**PROBLEM REQUIREMENTS:** Each record, minus any picture, should be returned exactly as written.

#####

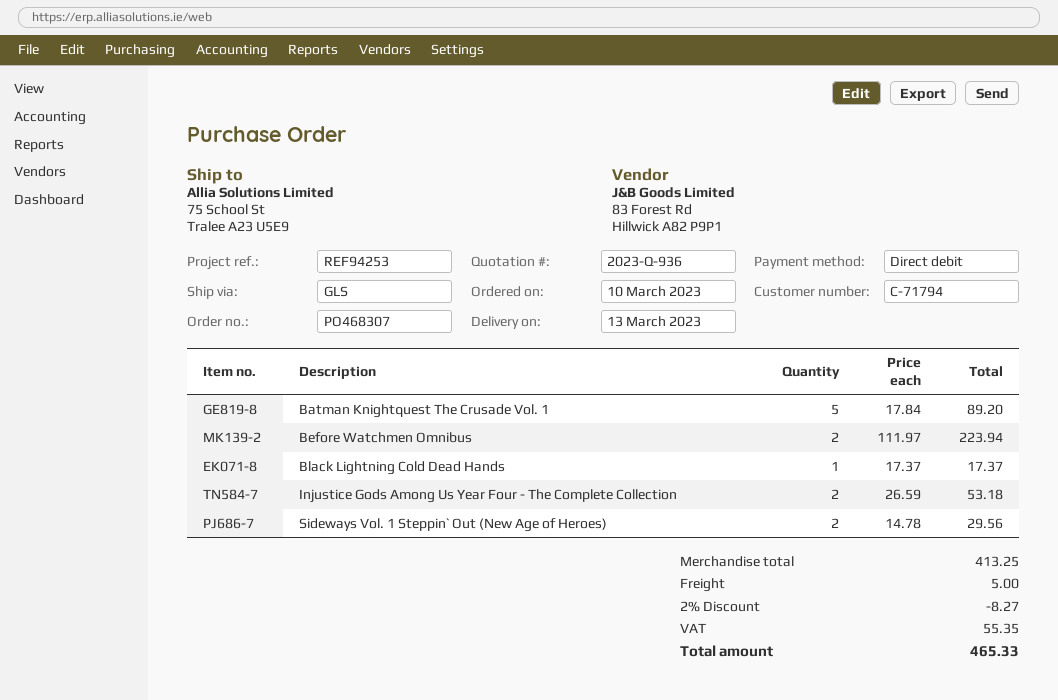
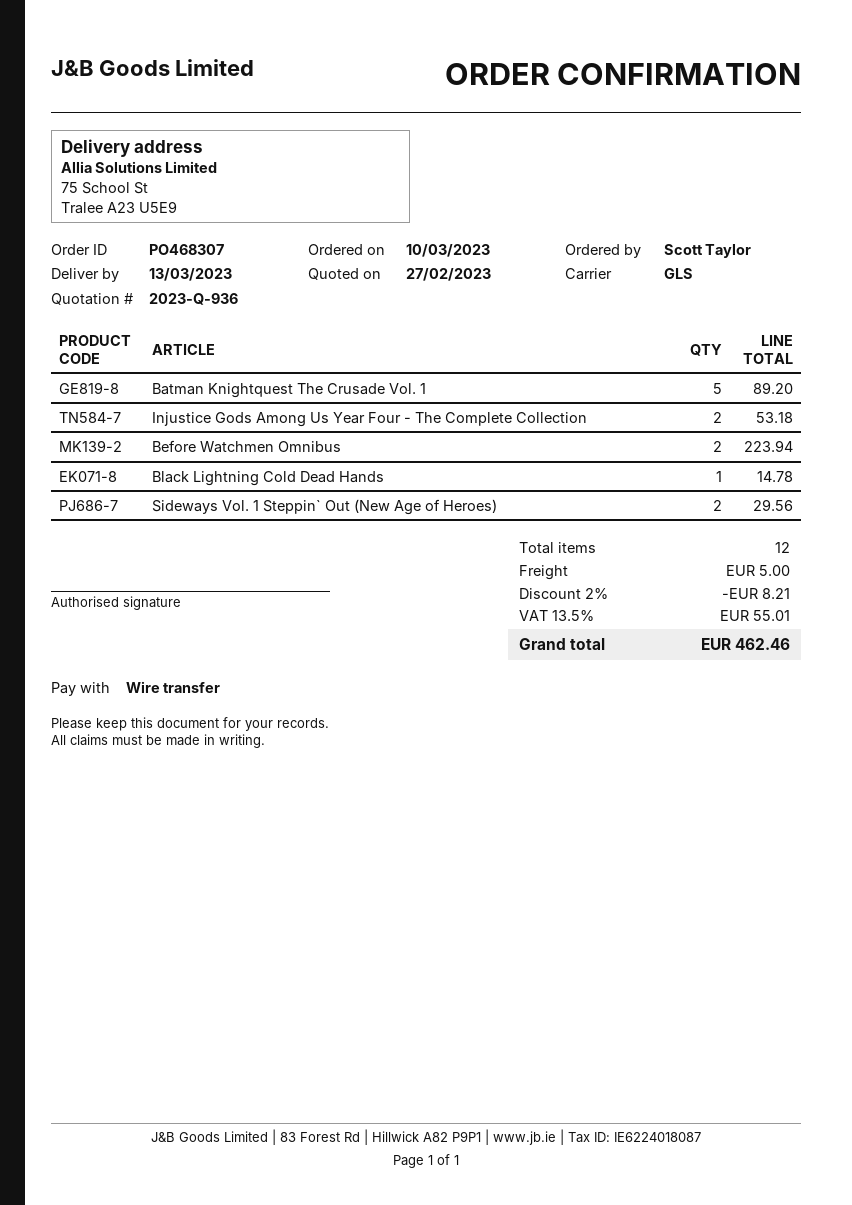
payment method: direct debit -> bank transfer
Black Lightning Cold Dead Hands: 1 for 17.37 -> 1 for 14.78
discount: 2% = 8.27 -> 2% = 8.21
tax: 55.35 -> 55.01
total: 465.33 -> 462.46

#####

**TASK ANSWER:**
payment method: direct debit -> bank transfer
Black Lightning Cold Dead Hands: 1 for 17.37 -> 1 for 14.78
discount: 2% = 8.27 -> 2% = 8.21
tax: 55.35 -> 55.01
total: 465.33 -> 462.46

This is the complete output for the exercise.